On avait laissé Park Chan-wook pour la dernière fois de l’autre côté du Pacifique, pour son premier film américain, le torturé Stoker, qui semble finalement avoir été une idylle passagère puisque le plus subversif des cinéastes coréens est de retour dans ses terres natales avec Mademoiselle, adaptation du roman Fingersmith de Sarah Waters qu’il a décidé de transposer dans le cadre si passionnant de l’occupation japonaise de la Corée. Chung Chung-hoon à la photographie, Cho Young-wook à la musique : pas de doutes, on est de nouveau en terrain connu. Même s’il est loin des pulsions vengeresses de ses films les plus notables, Mademoiselle c’est bel et bien du pur Park.

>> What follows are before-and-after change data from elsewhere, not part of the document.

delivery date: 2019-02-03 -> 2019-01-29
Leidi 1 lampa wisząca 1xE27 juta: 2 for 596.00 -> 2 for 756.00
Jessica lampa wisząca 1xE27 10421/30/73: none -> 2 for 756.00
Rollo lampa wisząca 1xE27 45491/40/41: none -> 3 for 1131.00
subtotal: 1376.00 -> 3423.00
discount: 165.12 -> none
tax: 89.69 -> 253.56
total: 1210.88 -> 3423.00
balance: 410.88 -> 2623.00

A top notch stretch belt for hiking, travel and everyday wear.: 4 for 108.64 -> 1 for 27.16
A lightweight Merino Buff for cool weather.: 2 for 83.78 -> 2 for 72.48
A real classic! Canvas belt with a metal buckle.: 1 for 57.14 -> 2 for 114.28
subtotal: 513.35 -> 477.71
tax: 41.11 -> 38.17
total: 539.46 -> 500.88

L’une des facettes les plus passionnantes du cinéma de Park réside dans le geste avec lequel il allie les motivations profondes de ses personnages et celles de son récit. Chacune dépend fondamentalement de l’autre, et c’est dans le jeu incessant qu’il fabrique autour de ces deux pôles qu’il parvient à créer une forme d’écriture imprévisible, ludique et tourmentée. Un art à la fois d’une grande finesse dans sa précision quasi mathématique, et dans le même temps d’une lourdeur extrême dans le mécanisme de son déroulé : on sait ce qu’on vient voir quand on se lance dans du Park Chan-wook. Il y a des rebondissements, de l’absurde et une radicalité certaine, à la fois dans l’exposition d’une violence crue et d’une sexualité dévêtue de toute pudeur, mais aussi dans la rigueur quasi dogmatique avec laquelle le réalisateur respecte ces codes du cinéma Hallyu qu’il semble adorer transcender. Même dans le cadre antinomique d’une romance lesbienne dans une maison bourgeoise des années 30, il fait preuve de la même folie manipulatrice et tentaculaire, du même humour hystérique à la frontière de la pure satire.

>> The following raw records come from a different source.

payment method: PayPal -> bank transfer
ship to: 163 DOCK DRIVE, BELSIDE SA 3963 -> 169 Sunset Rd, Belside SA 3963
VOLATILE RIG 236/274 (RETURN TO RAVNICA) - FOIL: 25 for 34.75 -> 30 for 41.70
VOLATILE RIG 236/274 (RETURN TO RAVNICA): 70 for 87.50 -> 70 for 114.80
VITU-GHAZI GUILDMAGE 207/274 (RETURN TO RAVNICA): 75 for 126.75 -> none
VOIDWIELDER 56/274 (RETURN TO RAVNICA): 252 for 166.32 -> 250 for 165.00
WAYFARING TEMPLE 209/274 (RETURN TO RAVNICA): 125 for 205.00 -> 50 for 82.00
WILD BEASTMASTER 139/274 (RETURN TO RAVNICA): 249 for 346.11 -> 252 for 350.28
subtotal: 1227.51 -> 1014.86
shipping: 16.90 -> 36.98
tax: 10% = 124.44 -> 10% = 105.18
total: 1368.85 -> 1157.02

Comme d’habitude chez Park, Mademoiselle est le théâtre du vice humain. Les apparences et leurs réalités inverses sont les deux facettes de la source du chaos. Ce n’est pas vraiment la nature de l’homme que sonde Park Chan-wook, mais davantage l’opposition presque onirique de ses aspérités et de ses envolées passionnées. Un film de contrastes, et donc d’archétypes. D’archétypes imprévisibles, certes, mais finalement pas si loin de la pure fable moderne vers laquelle Park semble vouloir tendre : une fable sur l’amour, le sexe, l’argent, la torture, le péché – avec comme finalité l’étonnant passage de relais d’une lutte des classes initiale à une sanglante lutte des sexes. On ne coupe plus les mains des voleurs mais les organes des hommes.

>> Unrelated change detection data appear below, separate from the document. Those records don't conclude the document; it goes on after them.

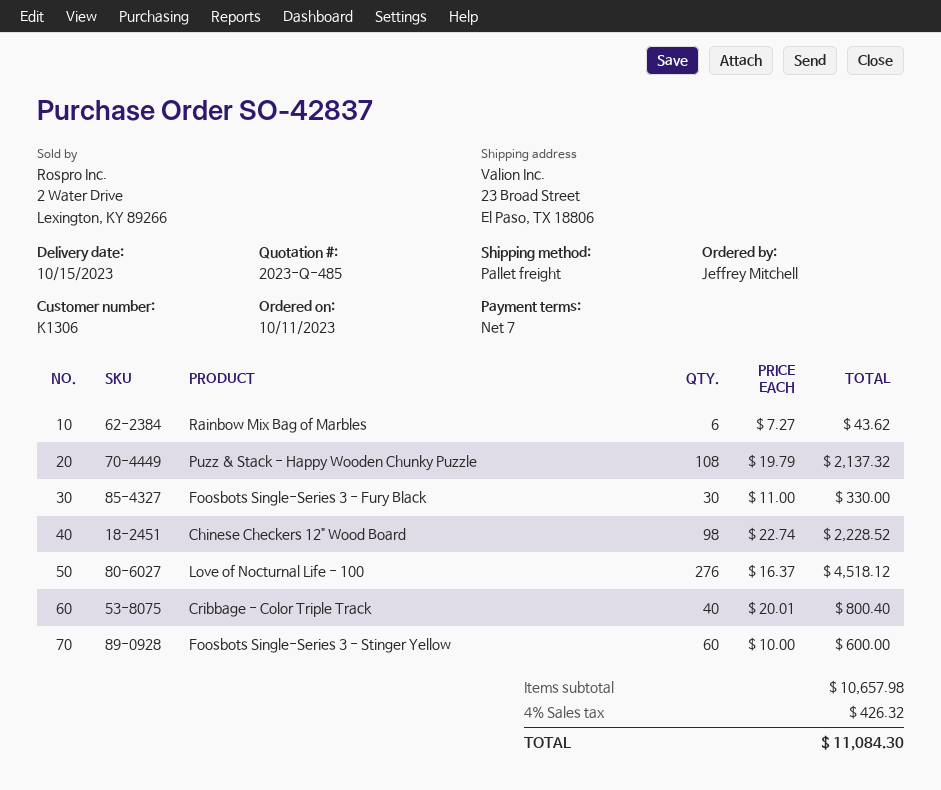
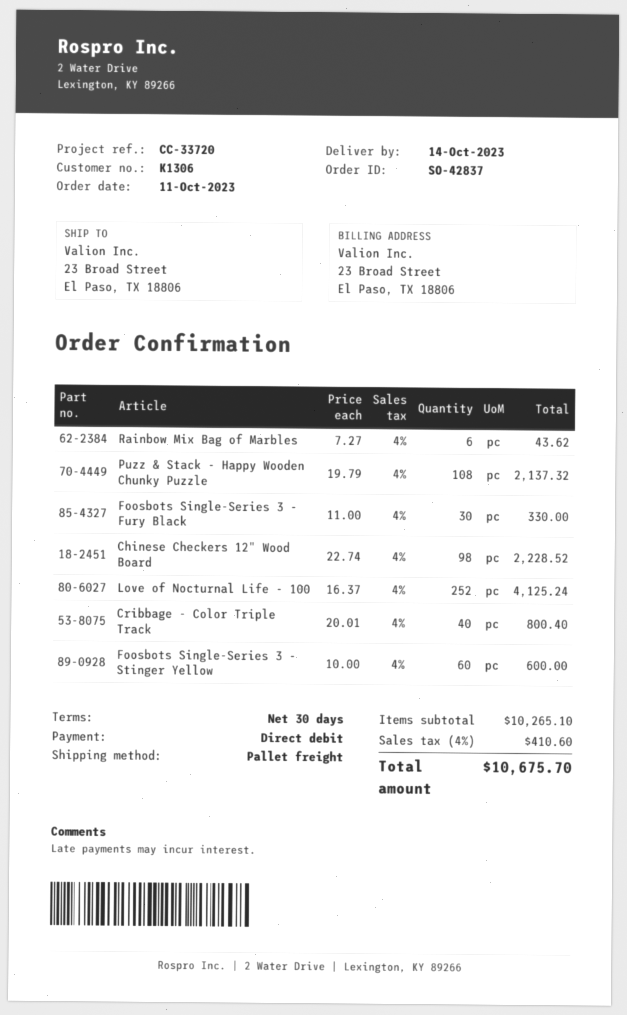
delivery date: 2023-10-15 -> 2023-10-14
payment terms: 7 days -> 30 days
Love of Nocturnal Life - 100: 276 x 16.37 = 4518.12 -> 252 x 16.37 = 4125.24
subtotal: 10657.98 -> 10265.10
tax: 4% = 426.32 -> 4% = 410.60
total: 11084.30 -> 10675.70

Chaque nouvelle partie de Mademoiselle est une réinvention complète de ses thématiques, de ses enjeux et de ses personnages. Park s’amuse une nouvelle fois avec son spectateur, le dérangeant avant de le faire rire, le dégoûtant avant de l’émouvoir. Magnifique film de femmes qui ne tombe heureusement pas dans le piège du féminisme castrateur, Mademoiselle c’est le penchant malin et malsain du Carol de Todd Haynes, avec lequel il partage le triomphe de sa mise en scène et de son écriture, autant millimétrée qu’elle est parcourue d’une grisante passion. A défaut d’égaler le choc d’Old Boy, Park ne prend en tout cas pas le temps de nous ennuyer. Une copie irréprochable et l’aboutissement formel d’un très grand.